Douglas Englebart, who worked for SRI, began working on the mouse in the early 1960s. The chief engineer of SRI, Bill English, made the prototype in 1964. A simple block with one wheel or two translated motion into cursor movement. Multiple buttons appeared later on.

What Was the First Computer Virus?

First Computer Virus Creeper Worm
First Computer Virus Creeper: Reconstruction of the text displayed by Creeper. /

The first computer virus was known as “The Creeper” or “The Creeper worm.” It was an experimental self-replicating program created by Bob Thomas, a programmer working for BBN Technologies. Thomas released the Creeper onto several computers in 1971. From there, it made its way to the ARPANET and infected even more. It worked by making continuous copies of itself until the computer’s memory filled up and could no longer function. A message would display on the screens of infected computers, reading “I’m The Creeper. Catch Me If You Can!” BBN Technologies wrote another program afterward, the Reaper, to delete the Creeper.

What Is the Oldest Computer Still Working?

The Harwell Dekatron was built in 1951 and is the oldest computer still functioning from the digital era. It is also called the Wolverhampton Instrument for Teaching computation (nicknamed the WITCH computer). The WITCH computer has 280 flashing dekatron valves and 480 relays. Governments and businesses destroyed similar computers once they became obsolete. However, a scientist saved this one and gave it to Wolverhampton and Technical College, where it remained a teaching aid until 1973. Now, the National Museum of Computer houses it in Buckinghamshire, UK. After three years of restoration, it now boots up and can steadily run calculations if put to the task just like in its heyday.

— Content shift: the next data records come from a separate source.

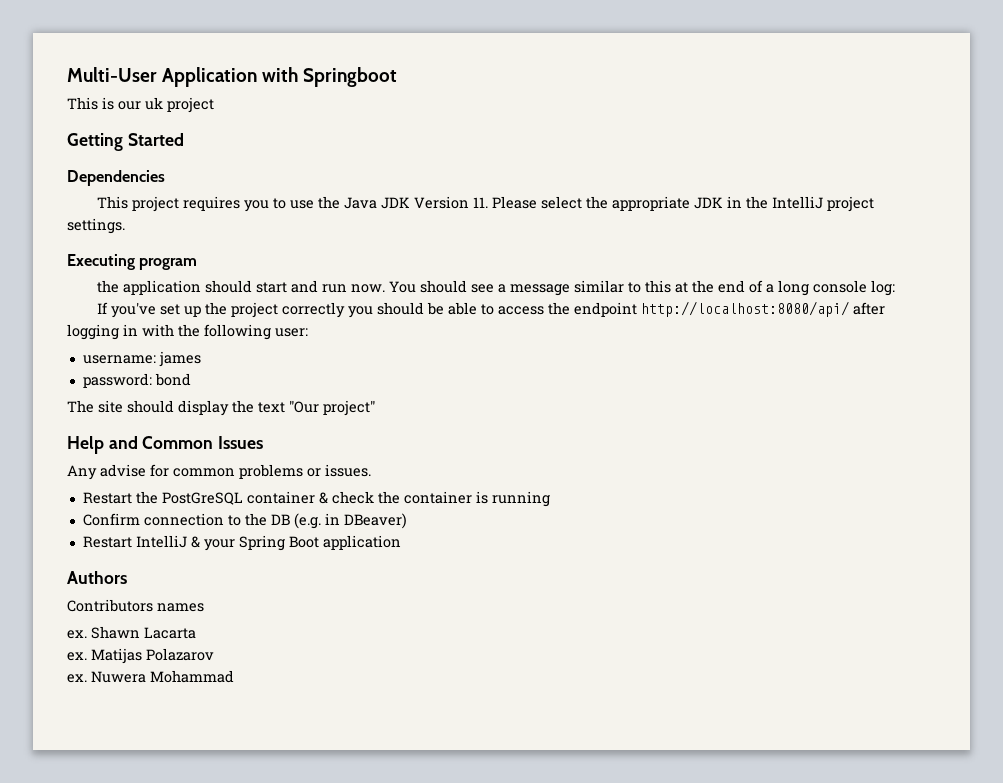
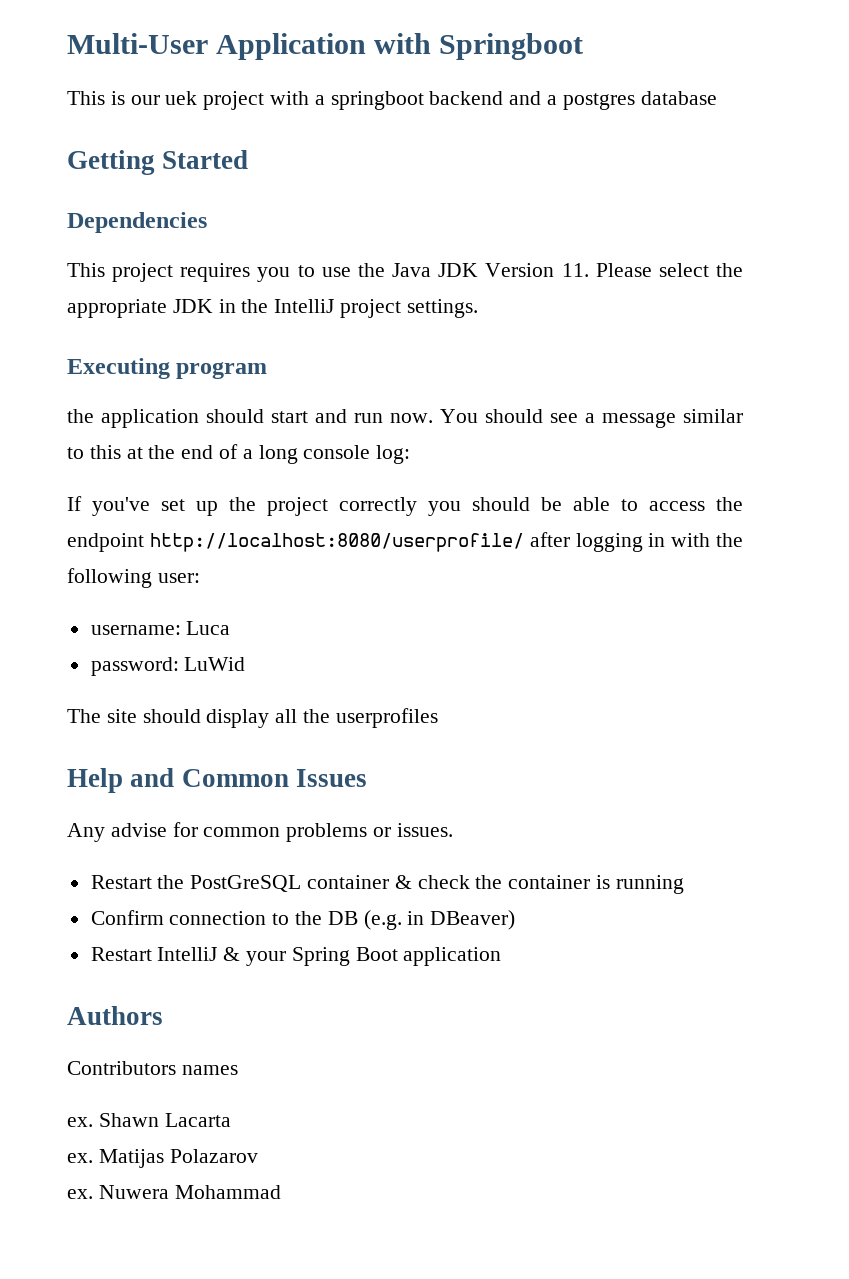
- This is our uk project
+ This is our uek project with a springboot backend and a postgres database
- If you've set up the project correctly you should be able to access the endpoint http://localhost:8080/api/ after logging in with the following user:
+ If you've set up the project correctly you should be able to access the endpoint http://localhost:8080/userprofile/ after logging in with the following user:
- username: james
+ username: Luca
- password: bond
+ password: LuWid
- The site should display the text "Our project"
+ The site should display all the userprofiles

The WITCH (Harwell Dekatron) Computer under restoration at the British National Museum


Before digital computers arose, humanity invented countless devices to aid with calculation over the millennia. For example, people have used abacuses for thousands of years. Plenty of analog “computers,” meaning mechanical devices that simplified numerical operations, existed along the way. The Antikythera is an Ancient Grecian device discovered at the turn of the century and considered the oldest known mechanical analog computer. Other examples mainly include astronomical and navigational devices. The slide rule is a simple-looking instrument still used on light aircraft flights for solving problems quickly using multiplication, division, and more. Non-computer machinery like the automated-loom punch cards went on to heavily influence the eventual rise of advanced computers.

For simplicity, we have focused primarily on digital, modern computers in this treatment of the topic. An exhaustive detail of each object and tweaked design on the journey to the first computer could fill an encyclopedia. Hopefully, now that you have learned something about this fascinating topic, you will want to discover more independently!